Task item - From the entries below, return only the lines starting at the one that contains "subtotal: 5276.94 -> 4586.98" and ending at the one that contains "total: 5507.78 -> 4790.22", exactly as they stand.

*** Opening Data section ***

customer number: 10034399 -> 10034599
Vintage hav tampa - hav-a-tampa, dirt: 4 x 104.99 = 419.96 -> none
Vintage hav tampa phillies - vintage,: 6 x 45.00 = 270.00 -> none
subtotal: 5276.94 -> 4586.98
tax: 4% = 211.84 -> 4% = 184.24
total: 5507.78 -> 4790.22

*** Closing Data section ***
*** Opening Data section ***

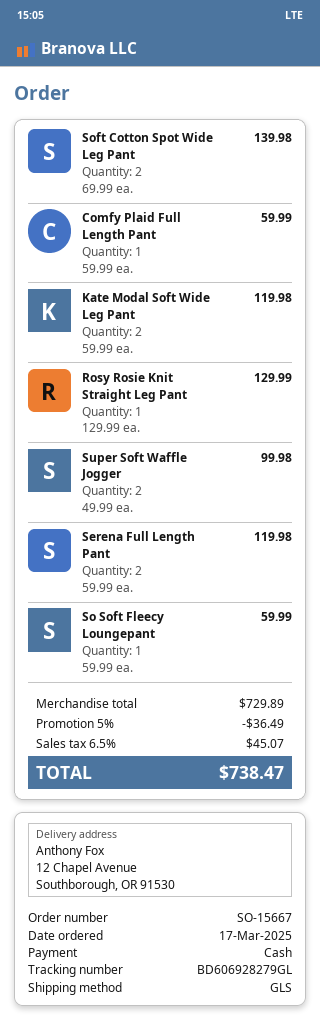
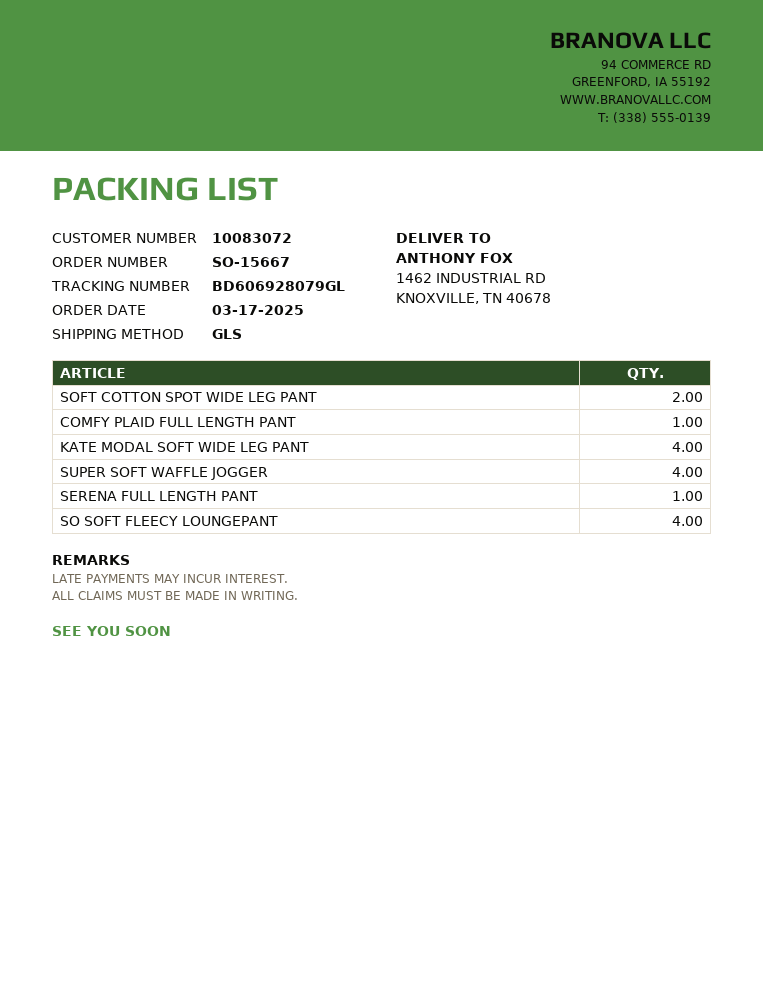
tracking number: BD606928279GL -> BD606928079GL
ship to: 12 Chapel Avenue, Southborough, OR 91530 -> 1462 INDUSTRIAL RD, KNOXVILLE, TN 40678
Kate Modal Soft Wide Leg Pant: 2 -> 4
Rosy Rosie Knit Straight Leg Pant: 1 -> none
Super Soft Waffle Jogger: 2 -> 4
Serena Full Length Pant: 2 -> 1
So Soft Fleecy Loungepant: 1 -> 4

*** Closing Data section ***
*** Opening Data section ***

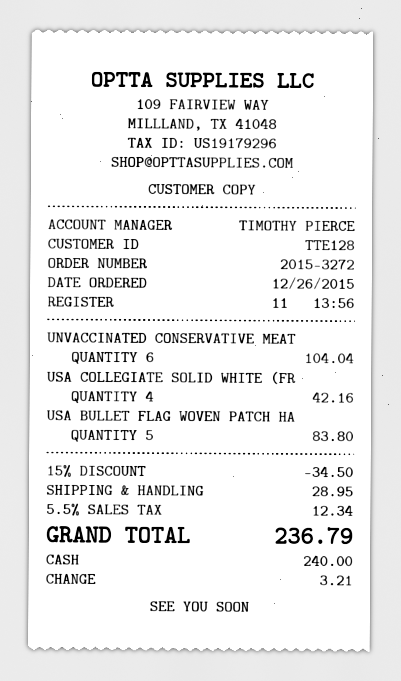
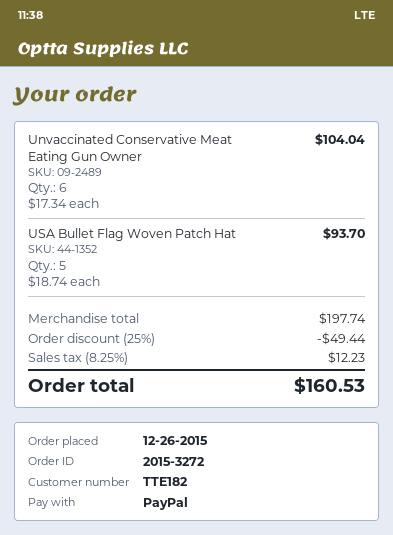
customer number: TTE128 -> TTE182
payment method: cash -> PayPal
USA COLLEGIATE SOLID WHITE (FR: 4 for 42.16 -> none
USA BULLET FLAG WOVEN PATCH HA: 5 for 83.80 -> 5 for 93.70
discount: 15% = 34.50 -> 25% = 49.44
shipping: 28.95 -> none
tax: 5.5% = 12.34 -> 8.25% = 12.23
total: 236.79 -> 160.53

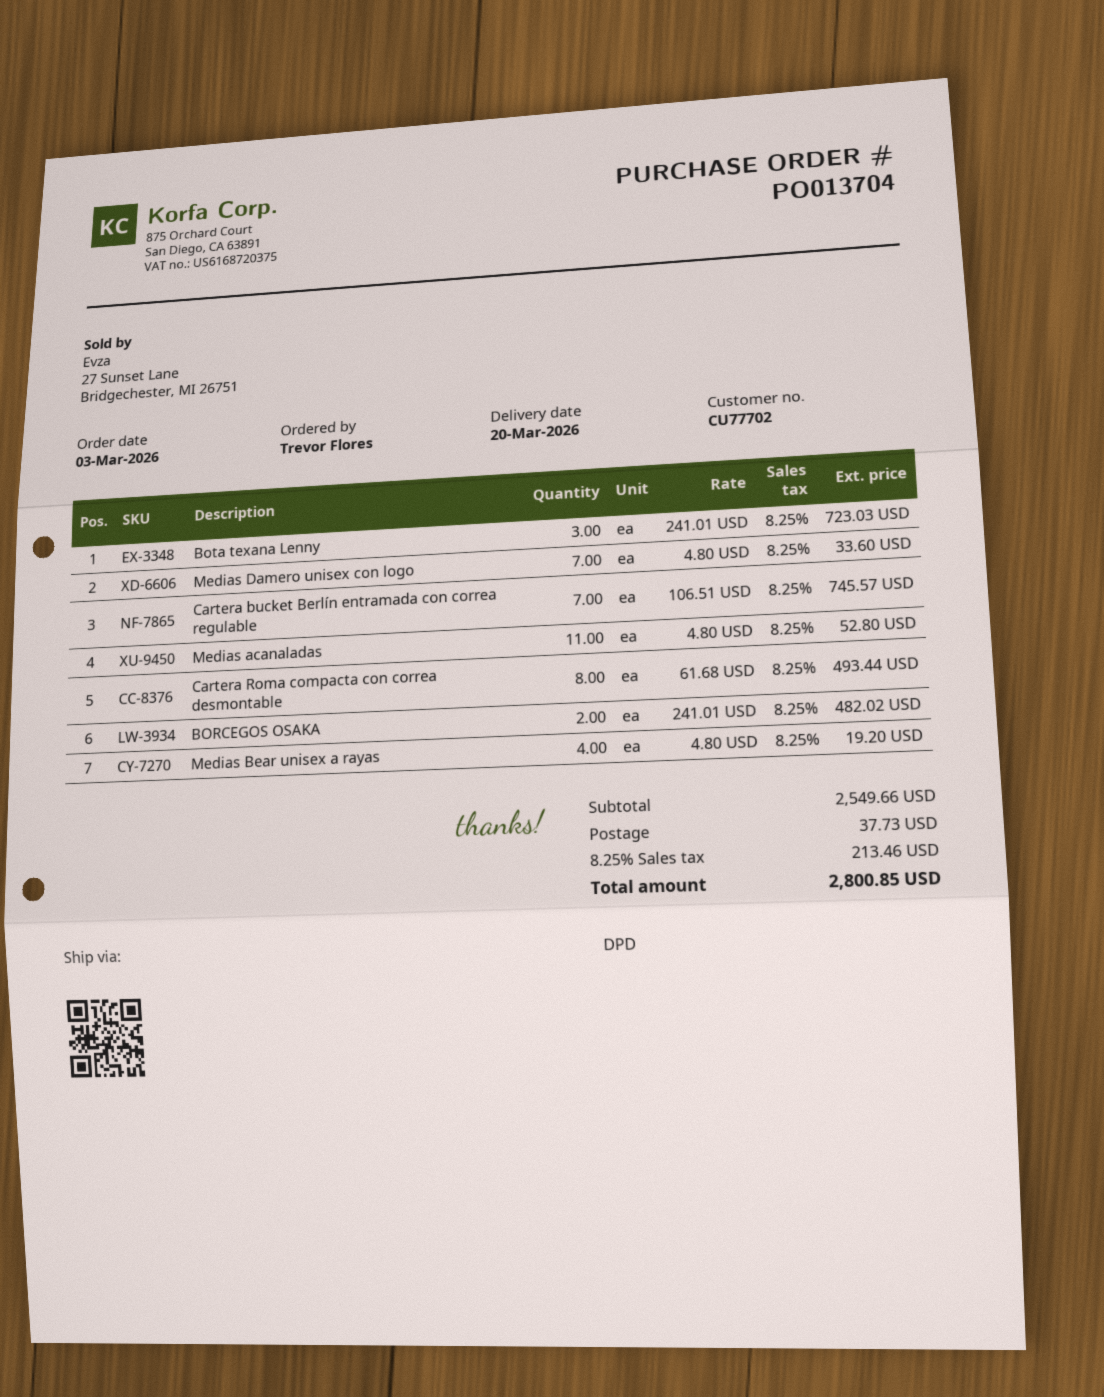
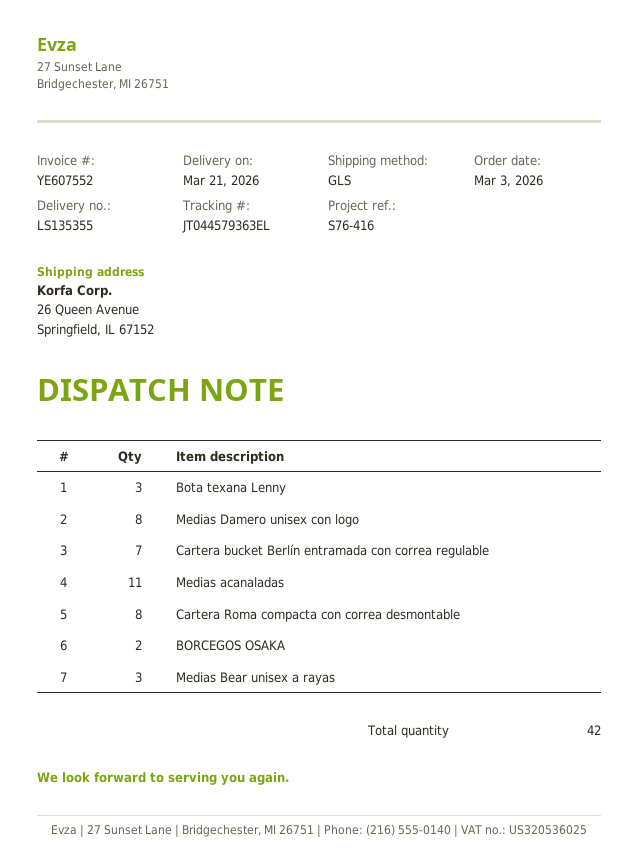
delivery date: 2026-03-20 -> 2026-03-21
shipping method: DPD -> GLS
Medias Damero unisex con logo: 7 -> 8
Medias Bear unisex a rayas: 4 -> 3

*** Closing Data section ***

Answer to the exercise -
subtotal: 5276.94 -> 4586.98
tax: 4% = 211.84 -> 4% = 184.24
total: 5507.78 -> 4790.22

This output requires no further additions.